Dataset records
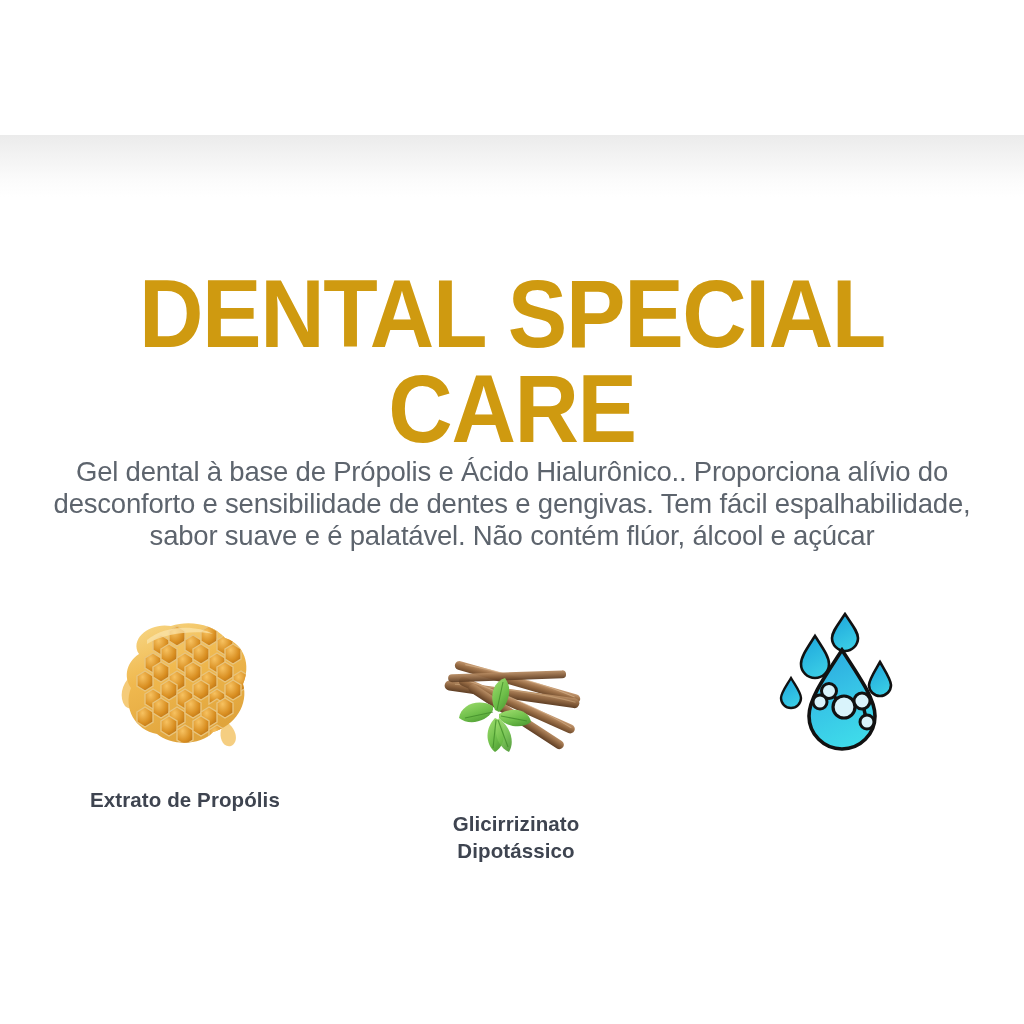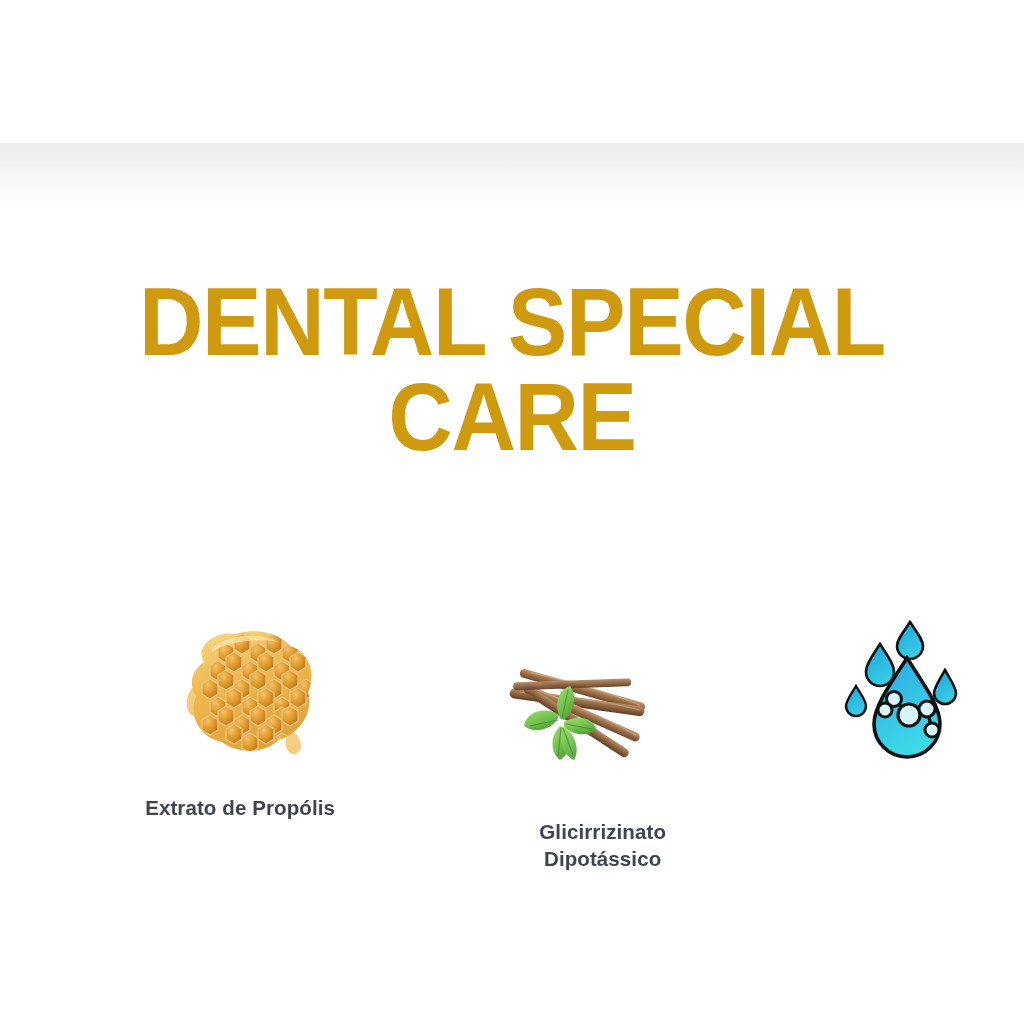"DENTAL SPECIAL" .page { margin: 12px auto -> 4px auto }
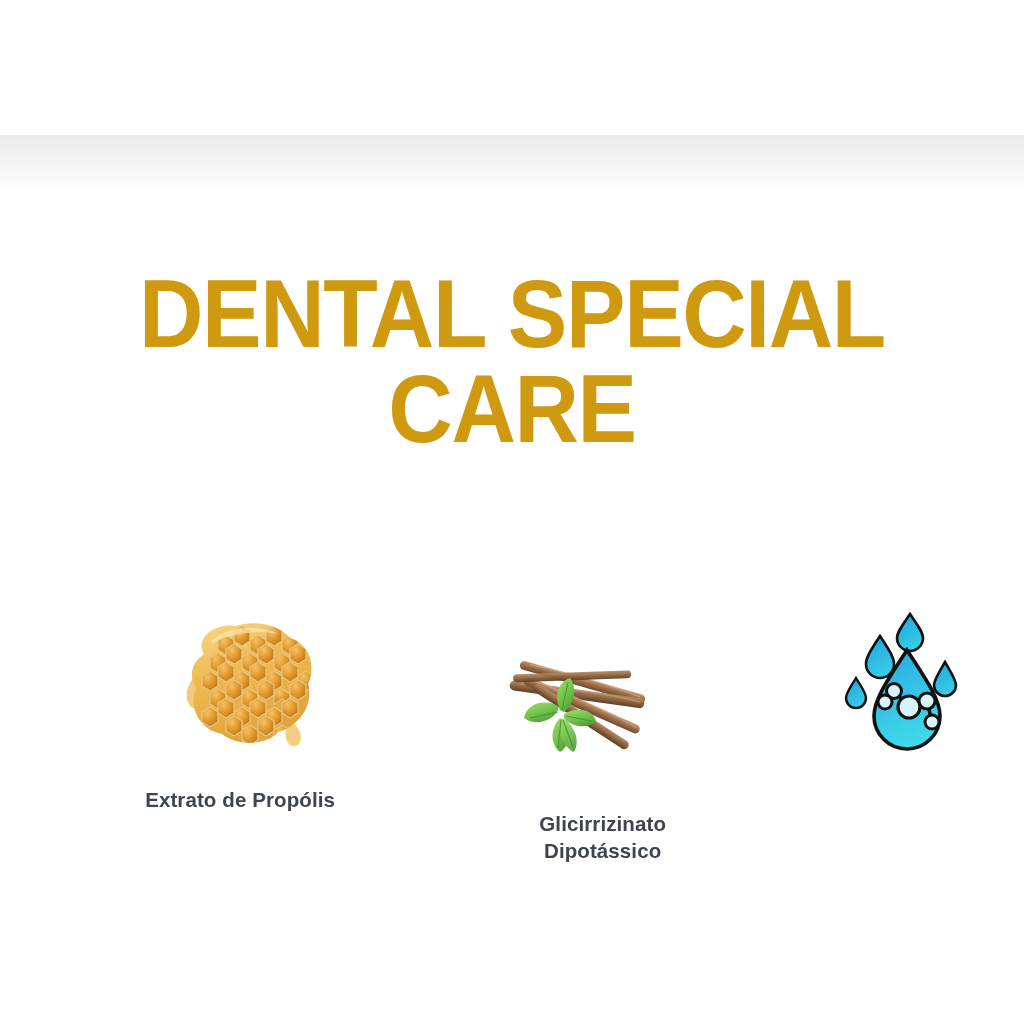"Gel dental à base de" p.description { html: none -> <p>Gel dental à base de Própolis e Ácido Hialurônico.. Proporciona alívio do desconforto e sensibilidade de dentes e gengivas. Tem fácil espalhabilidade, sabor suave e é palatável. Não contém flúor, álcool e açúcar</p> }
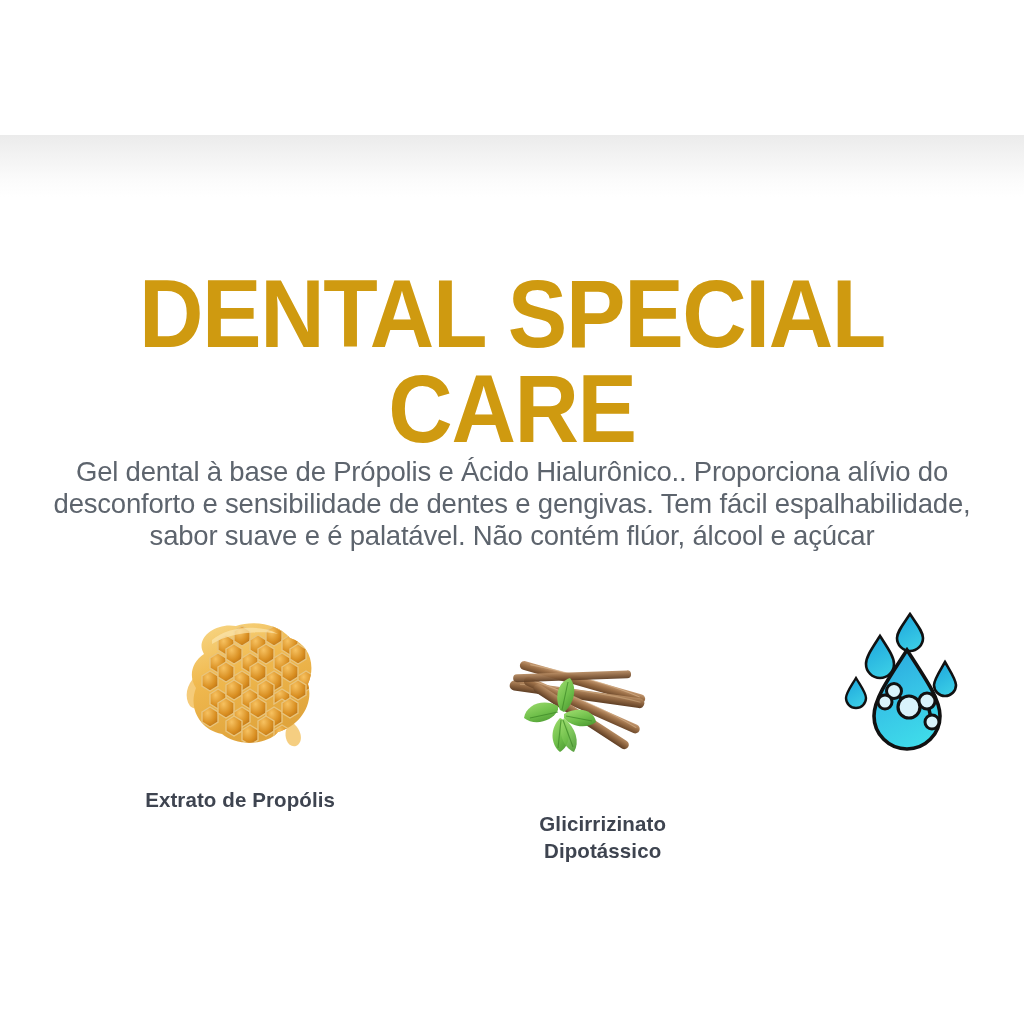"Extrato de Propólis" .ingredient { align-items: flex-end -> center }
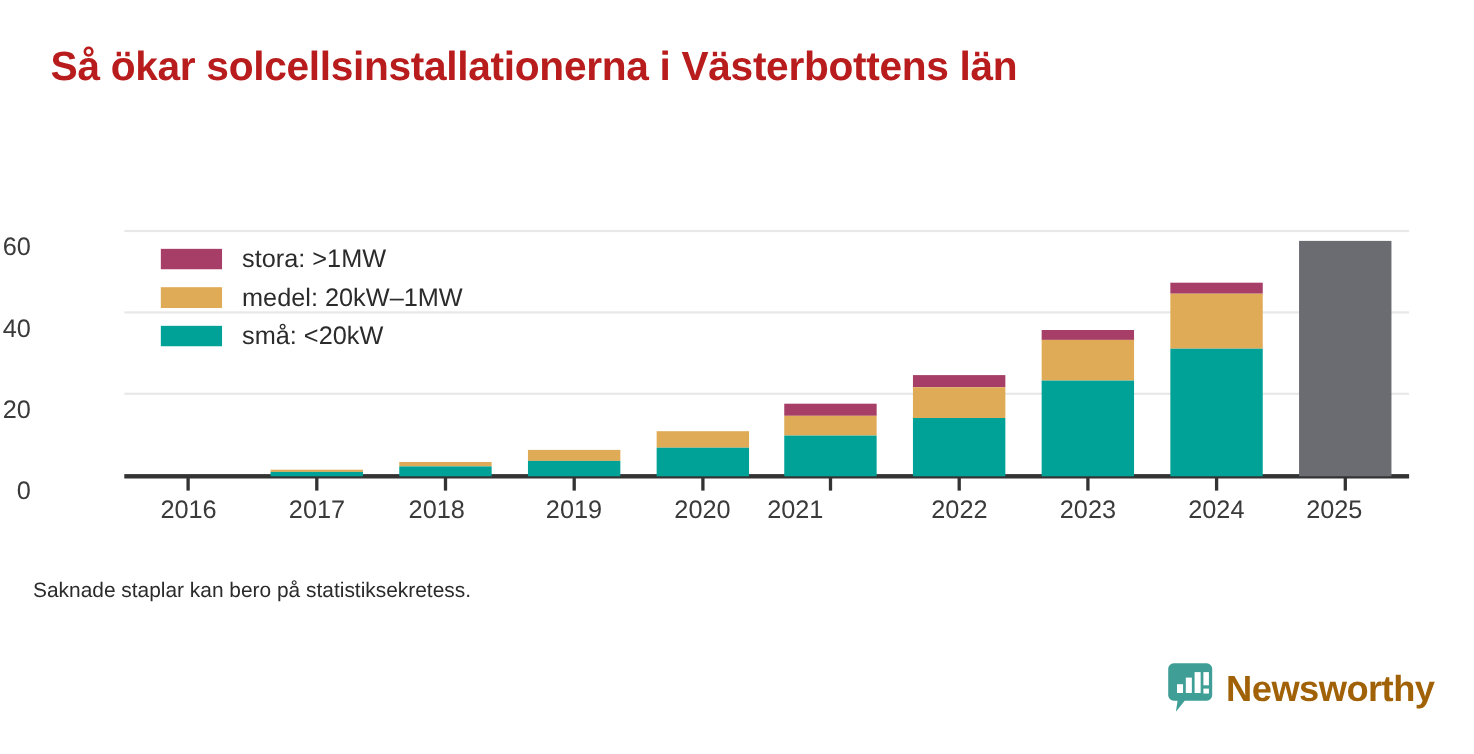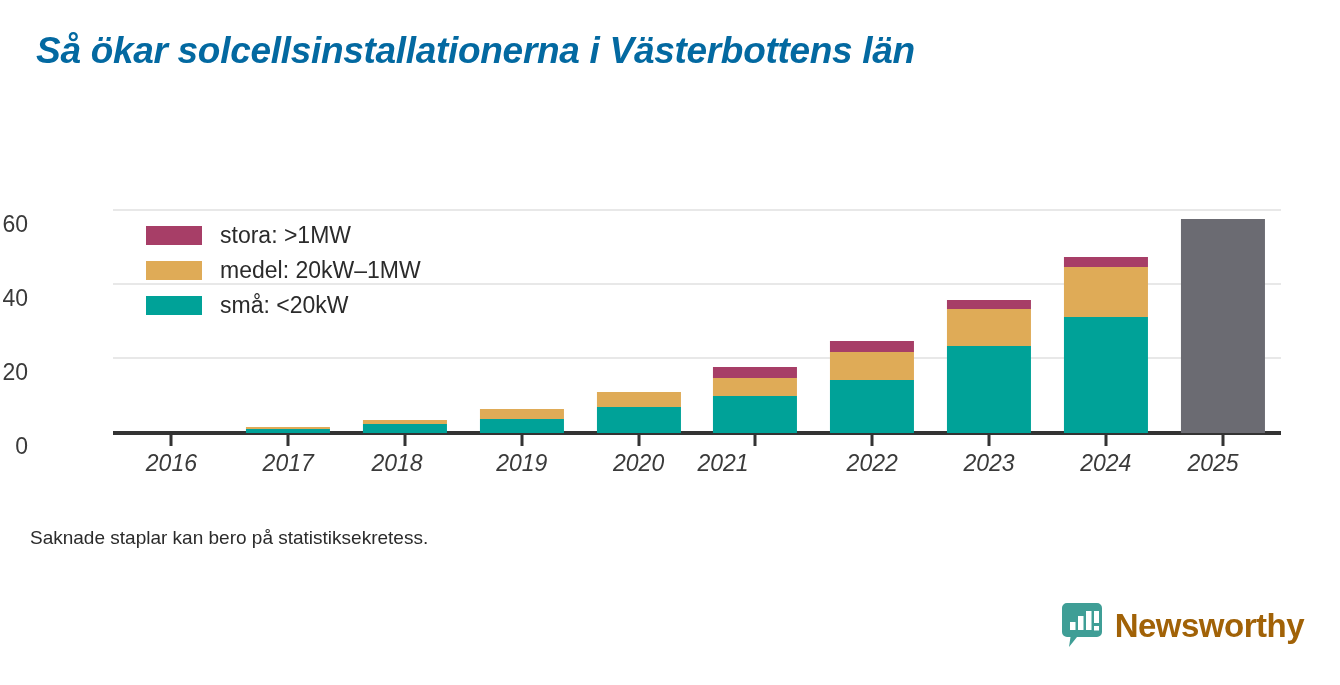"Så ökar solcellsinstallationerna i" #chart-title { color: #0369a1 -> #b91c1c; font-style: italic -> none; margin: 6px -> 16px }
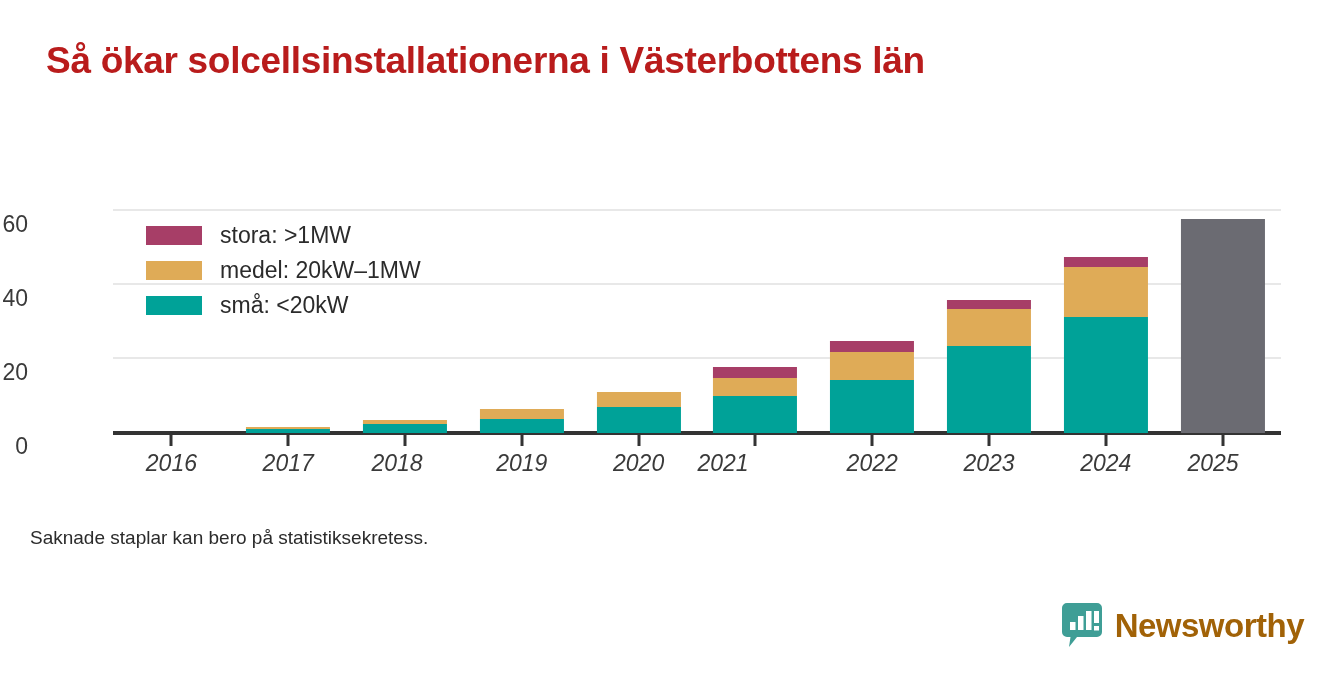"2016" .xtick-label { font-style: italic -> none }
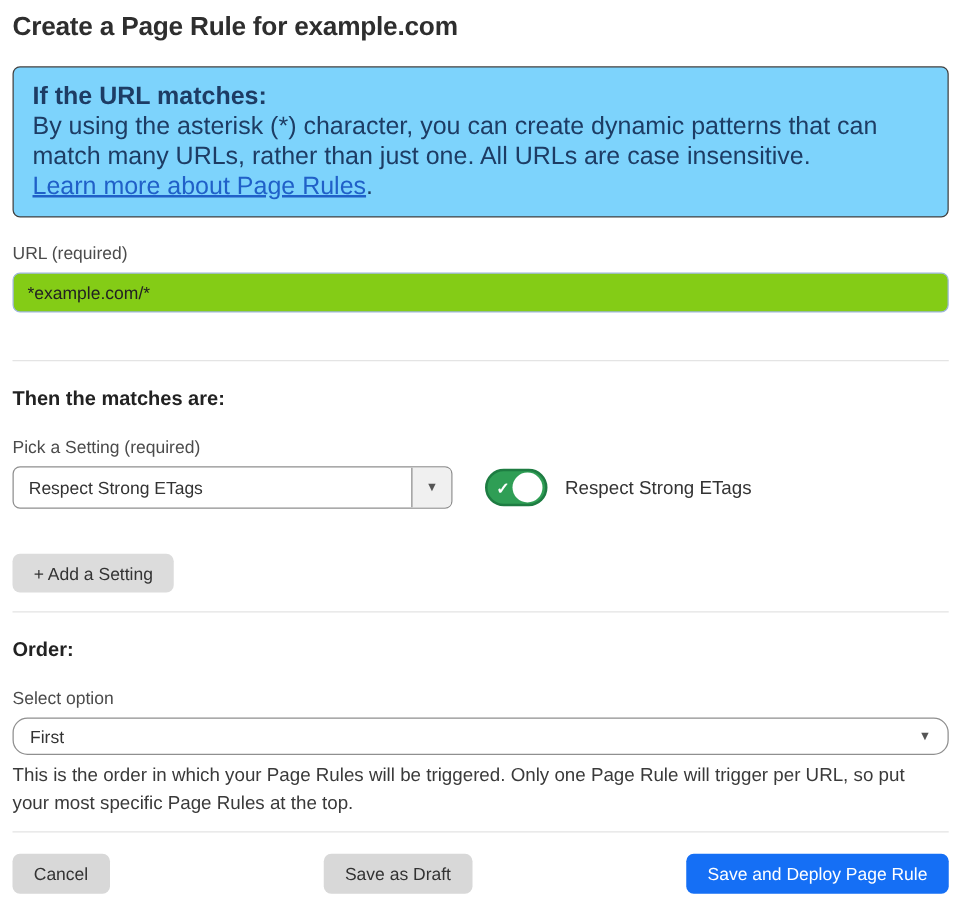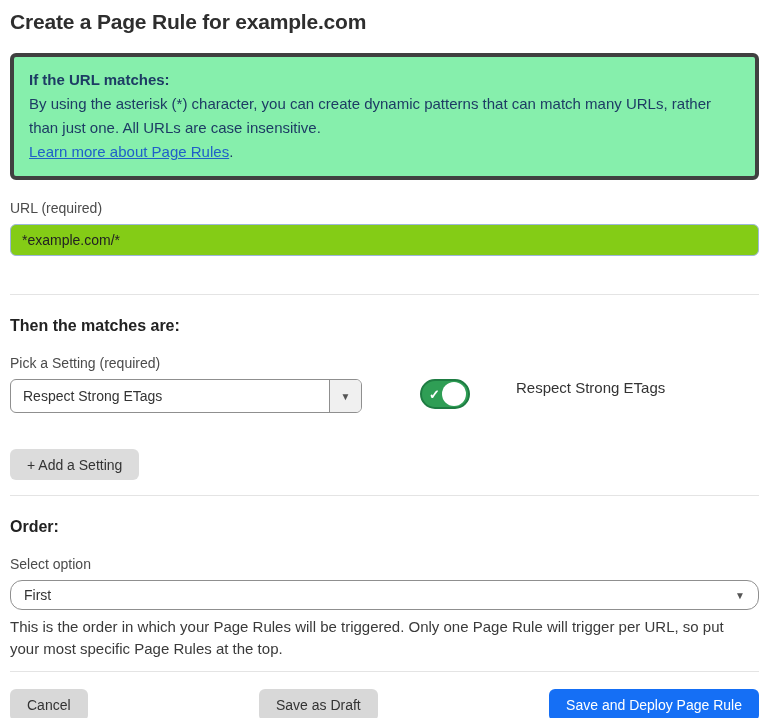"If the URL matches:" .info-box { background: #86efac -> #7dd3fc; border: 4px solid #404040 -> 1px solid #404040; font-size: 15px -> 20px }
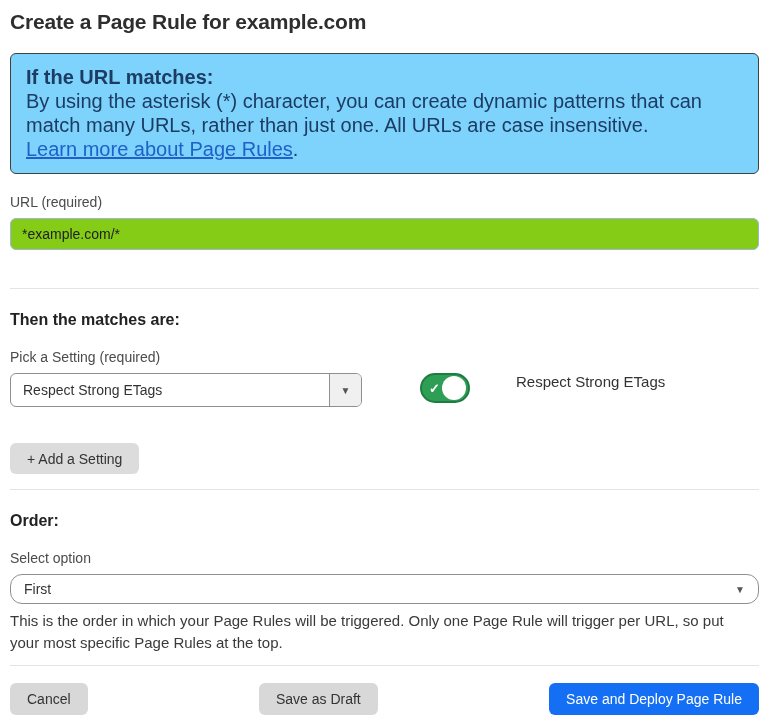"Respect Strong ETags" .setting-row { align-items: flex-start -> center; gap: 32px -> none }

** Assignment **
What is needed is a verbatim transcription of the records, minus the pictures.

** Completed exercise **
"DENTAL SPECIAL" .page { margin: 12px auto -> 4px auto }
"Gel dental à base de" p.description { html: none -> <p>Gel dental à base de Própolis e Ácido Hialurônico.. Proporciona alívio do desconforto e sensibilidade de dentes e gengivas. Tem fácil espalhabilidade, sabor suave e é palatável. Não contém flúor, álcool e açúcar</p> }
"Extrato de Propólis" .ingredient { align-items: flex-end -> center }
"Så ökar solcellsinstallationerna i" #chart-title { color: #0369a1 -> #b91c1c; font-style: italic -> none; margin: 6px -> 16px }
"2016" .xtick-label { font-style: italic -> none }
"If the URL matches:" .info-box { background: #86efac -> #7dd3fc; border: 4px solid #404040 -> 1px solid #404040; font-size: 15px -> 20px }
"Respect Strong ETags" .setting-row { align-items: flex-start -> center; gap: 32px -> none }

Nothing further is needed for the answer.